I'm sure you can all recognize an exchange such as the following:
“I'm sorry, we cannot accept your rate of $ 0.X/word. But if you accept $ 0.Y/word, instead, we can guarantee you plenty of work."
A problem, sometimes, is that the promised "plenty of work" never actually arrives but your new customer insists you have to bill them at the high-volume rate. The real problem, however, is if they keep their word and start to swamp you with plenty of big projects.
Yes, your income might appear to go up, and you'll feel the thrill of always being busy. Doubts will begin to creep in, however, when you find yourself turning down assignments from other prospects because you are always busy working for your high-volume customer - especially when you have to refuse higher-paying projects.

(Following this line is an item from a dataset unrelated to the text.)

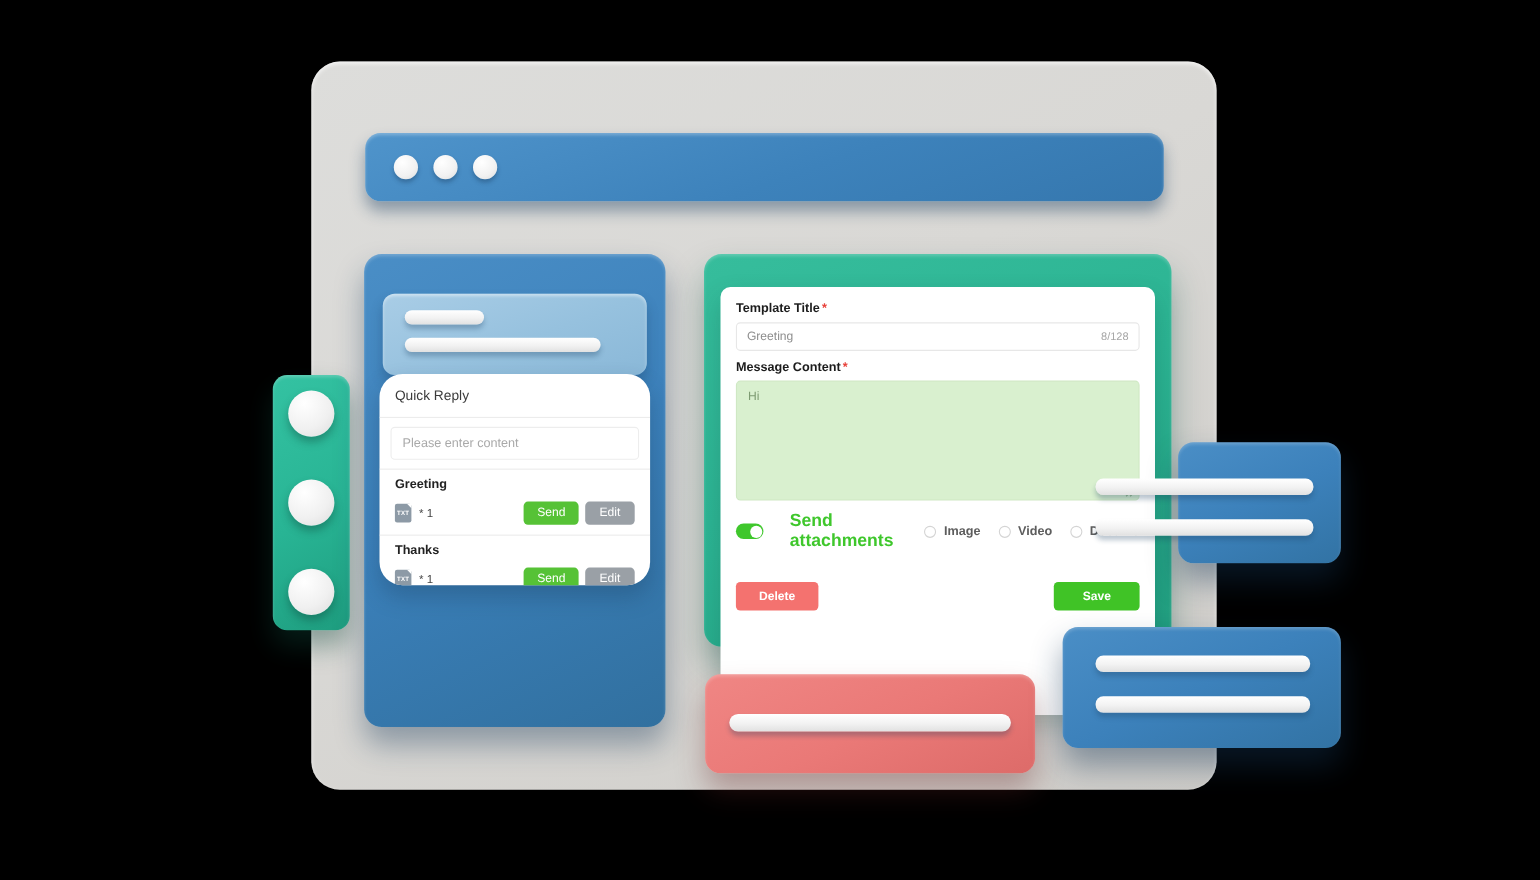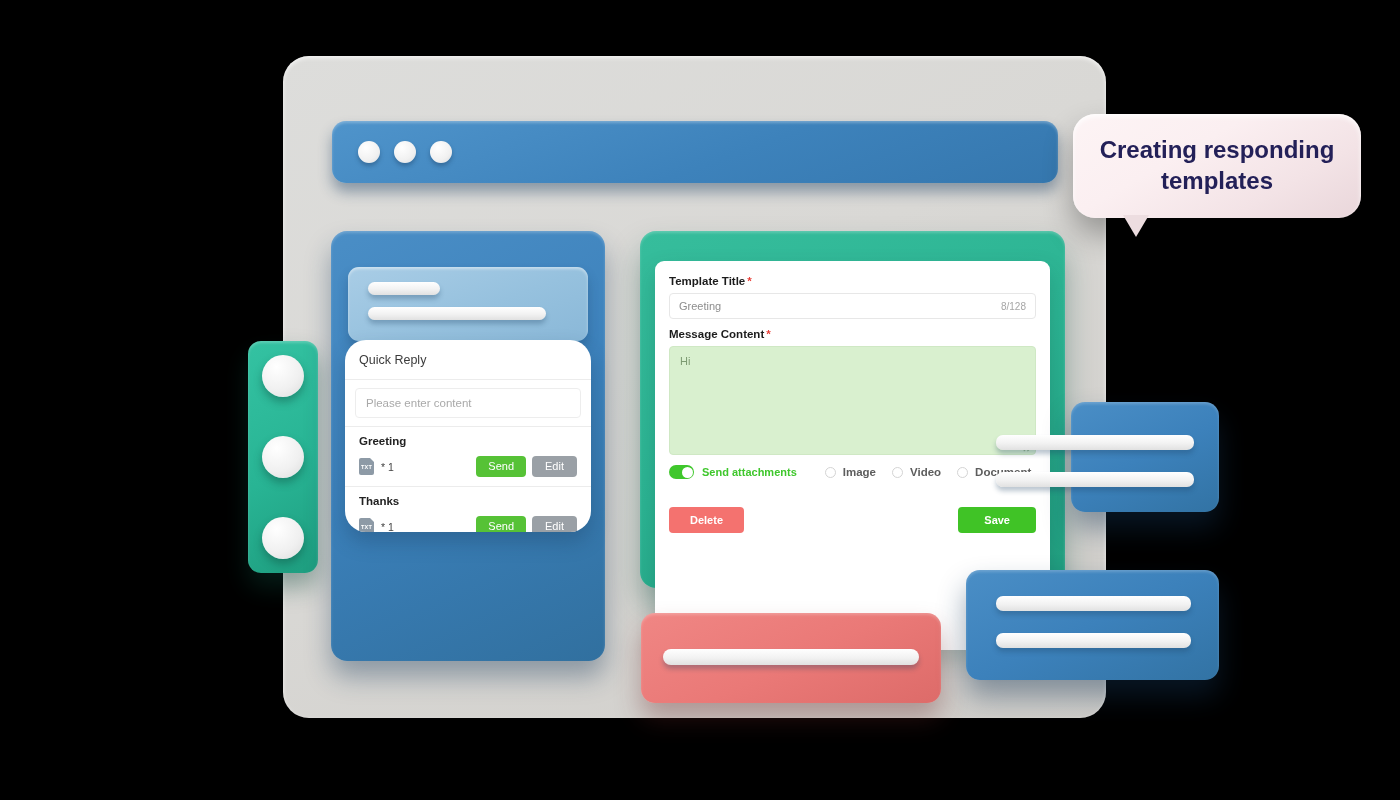"Creating responding templates" div.bubble { html: <div> <span>Creating responding templates</span> </div> -> none }
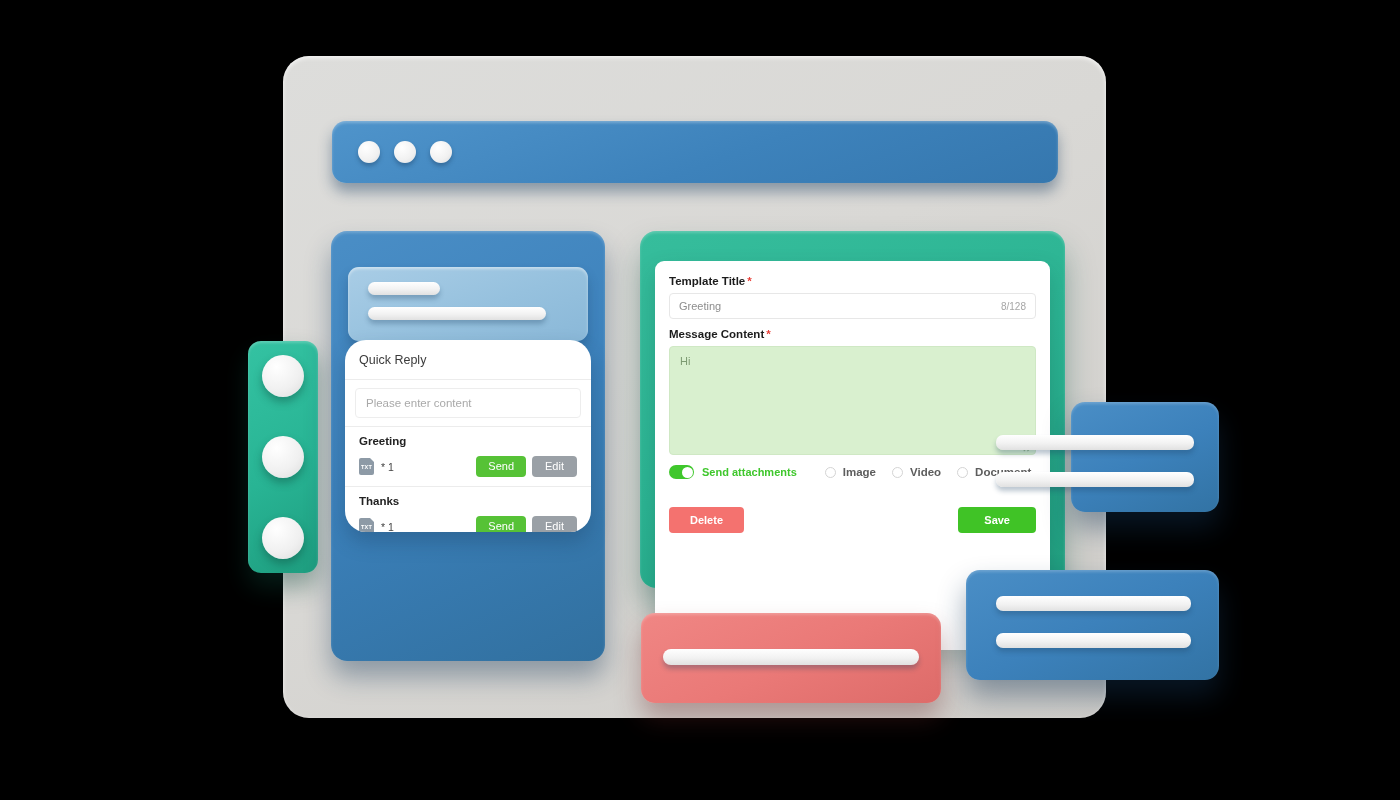"Send attachments" .attach-label { font-size: 11px -> 16px; margin-left: 8px -> 24px }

Also, if you are always busy working for your high-volume customer, the percentage of your work coming from them creeps up over time, which puts you in a risky situation: you are letting yourself become a hostage of a single customer.
If (but I think I should really say "when") your high-volume customer comes back to you demanding further discounts (maybe lamenting the difficult market situation, or whatever), and you have allowed yourself to rely on them for 80% of your income, you'll be hard pressed not to give in (not only that, but you'll have already showed them you are an easy mark - after all you already lowered your rates for them, didn't you?).
So, in short, if you give in to request for volume discounts:
- Sometimes you will give the discount, but won't get the volume
- When you do get the volume, you'll find yourself turning down higher paying jobs because you are so busy on the lower paying ones
- And finally, you'll find yourself an easy target for further discount demands.
So tell me again: why did you think it was a good idea to agree to your customer's high-volume discount request?